What you need to do ->
Copy out exactly, from the entries that follow, the line holding "useGameStore: attributes.strength, progression", the line holding "library. | MissionSuccessOverlay, barkos/PrimitiveComponents", and all lines between them, but no pictures.

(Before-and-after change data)
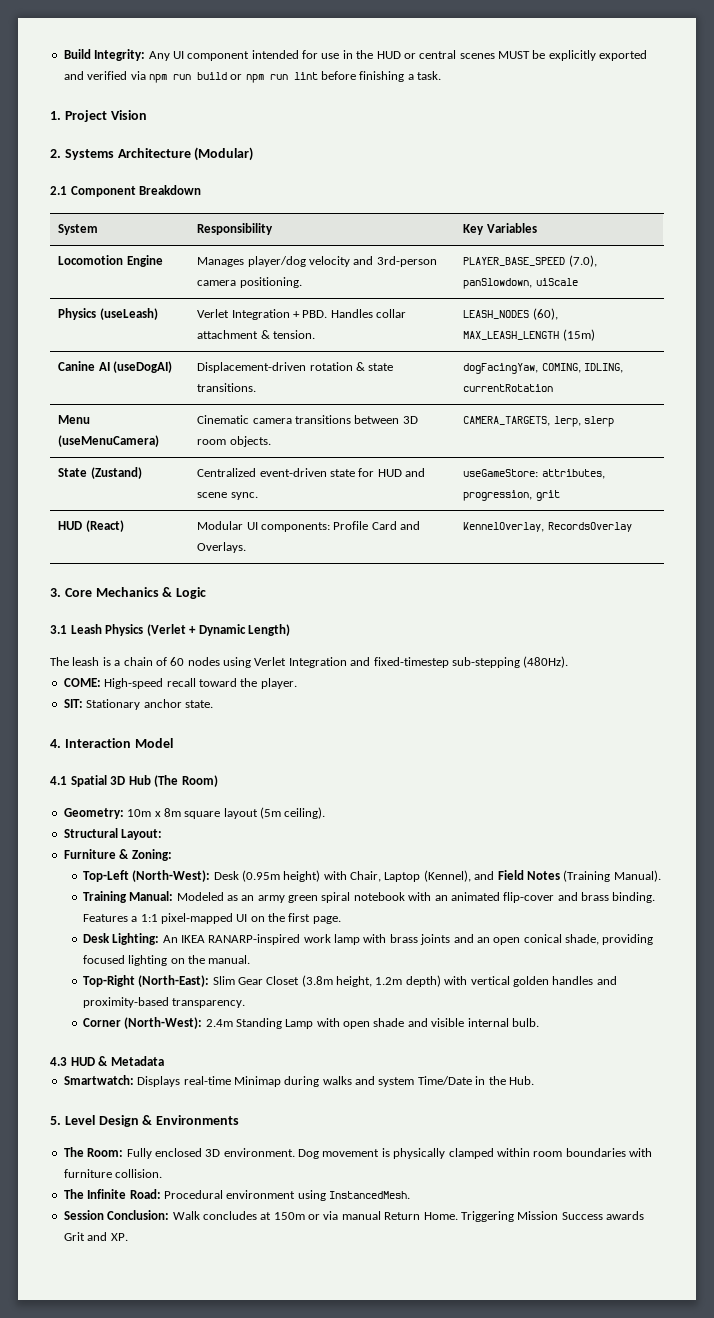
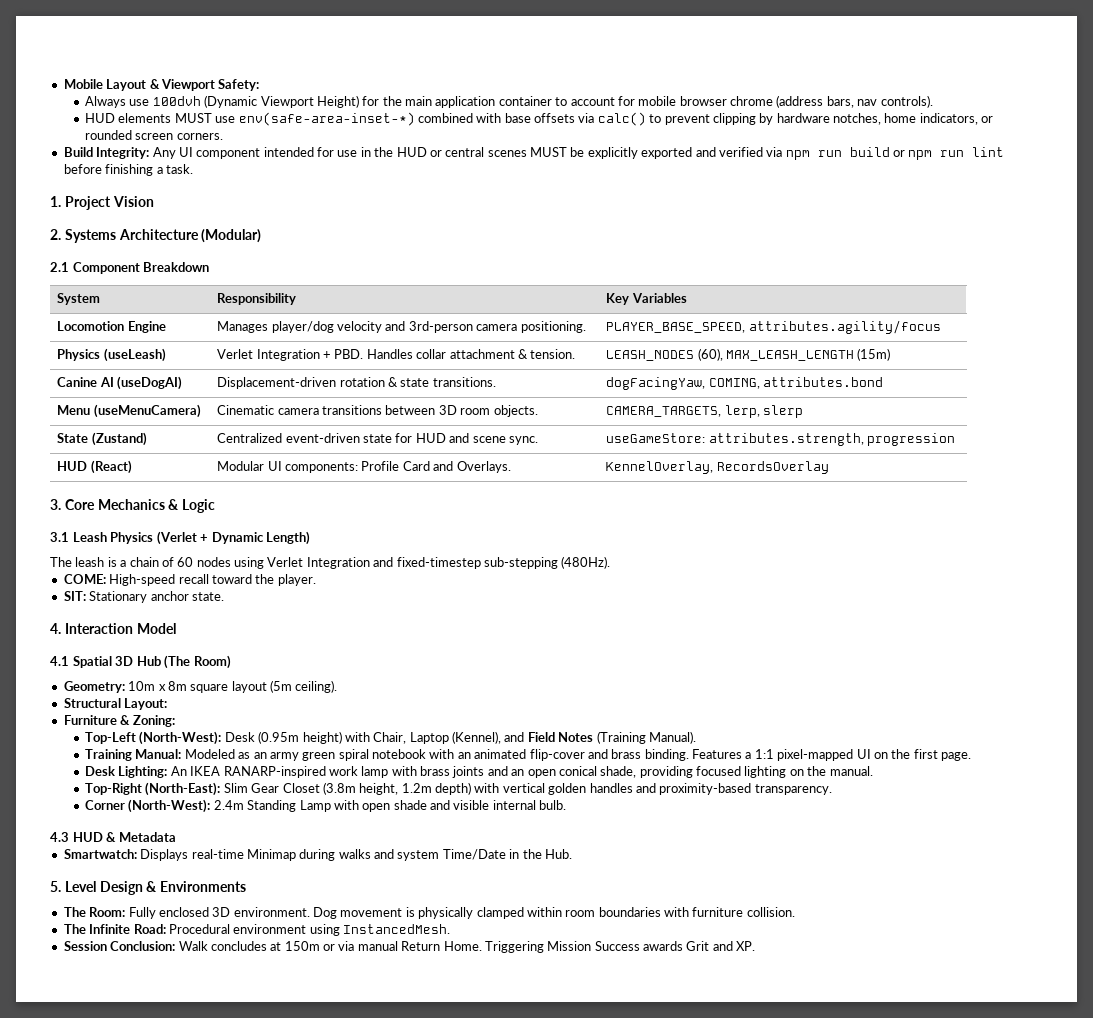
+ Mobile Layout & Viewport Safety:
+ Always use 100dvh (Dynamic Viewport Height) for the main application container to account for mobile browser chrome (address bars, nav controls).
+ HUD elements MUST use env(safe-area-inset-*) combined with base offsets via calc() to prevent clipping by hardware notches, home indicators, or rounded screen corners.
- Locomotion Engine | Manages player/dog velocity and 3rd-person camera positioning. | PLAYER_BASE_SPEED (7.0), panSlowdown, uiScale
+ Locomotion Engine | Manages player/dog velocity and 3rd-person camera positioning. | PLAYER_BASE_SPEED, attributes.agility/focus
- Canine AI (useDogAI) | Displacement-driven rotation & state transitions. | dogFacingYaw, COMING, IDLING, currentRotation
+ Canine AI (useDogAI) | Displacement-driven rotation & state transitions. | dogFacingYaw, COMING, attributes.bond
- State (Zustand) | Centralized event-driven state for HUD and scene sync. | useGameStore: attributes, progression, grit
+ State (Zustand) | Centralized event-driven state for HUD and scene sync. | useGameStore: attributes.strength, progression

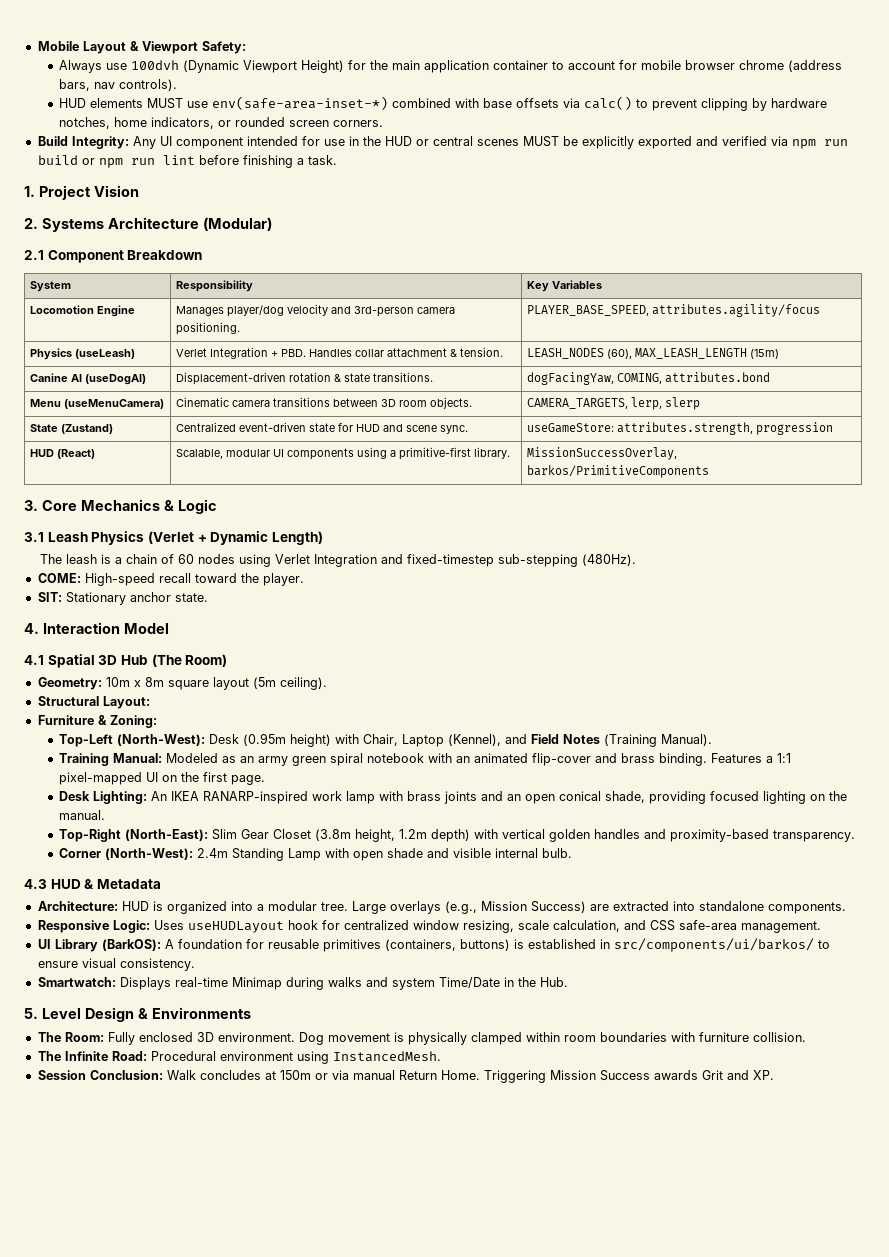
- HUD (React) | Modular UI components: Profile Card and Overlays. | KennelOverlay, RecordsOverlay
+ HUD (React) | Scalable, modular UI components using a primitive-first library. | MissionSuccessOverlay, barkos/PrimitiveComponents
+ Architecture: HUD is organized into a modular tree. Large overlays (e.g., Mission Success) are extracted into standalone components.
+ Responsive Logic: Uses useHUDLayout hook for centralized window resizing, scale calculation, and CSS safe-area management.
+ UI Library (BarkOS): A foundation for reusable primitives (containers, buttons) is established in src/components/ui/barkos/ to ensure visual consistency.

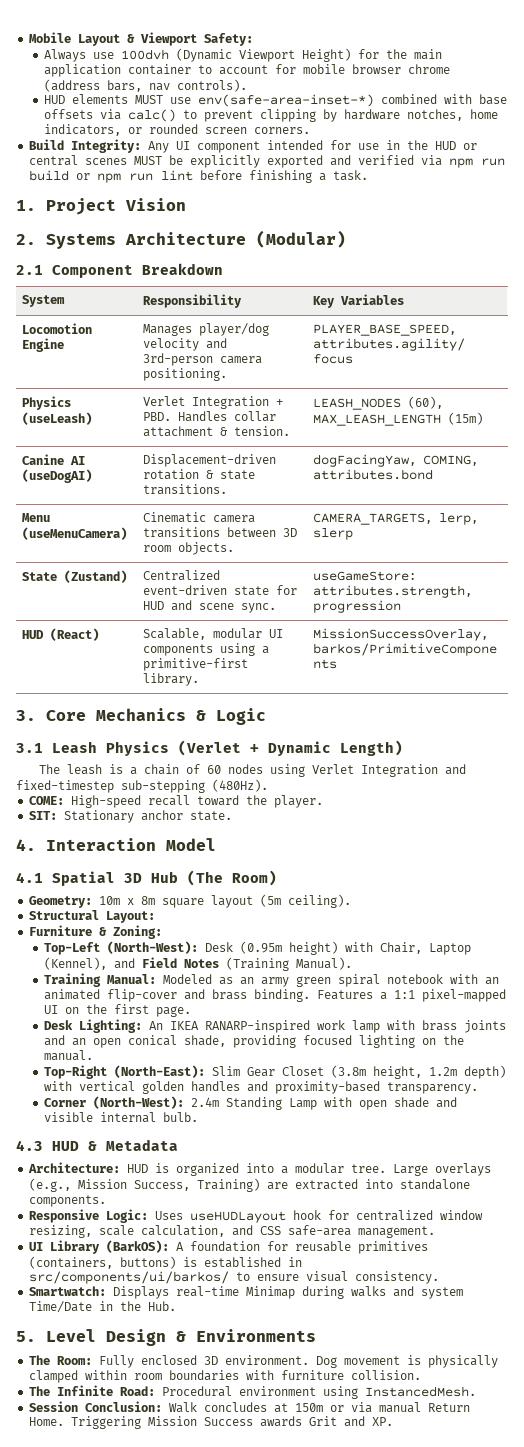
- Large overlays (e.g., Mission Success) are extracted into standalone components.
+ Large overlays (e.g., Mission Success, Training) are extracted into standalone components.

Exercise result ->
+ State (Zustand) | Centralized event-driven state for HUD and scene sync. | useGameStore: attributes.strength, progression

- HUD (React) | Modular UI components: Profile Card and Overlays. | KennelOverlay, RecordsOverlay
+ HUD (React) | Scalable, modular UI components using a primitive-first library. | MissionSuccessOverlay, barkos/PrimitiveComponents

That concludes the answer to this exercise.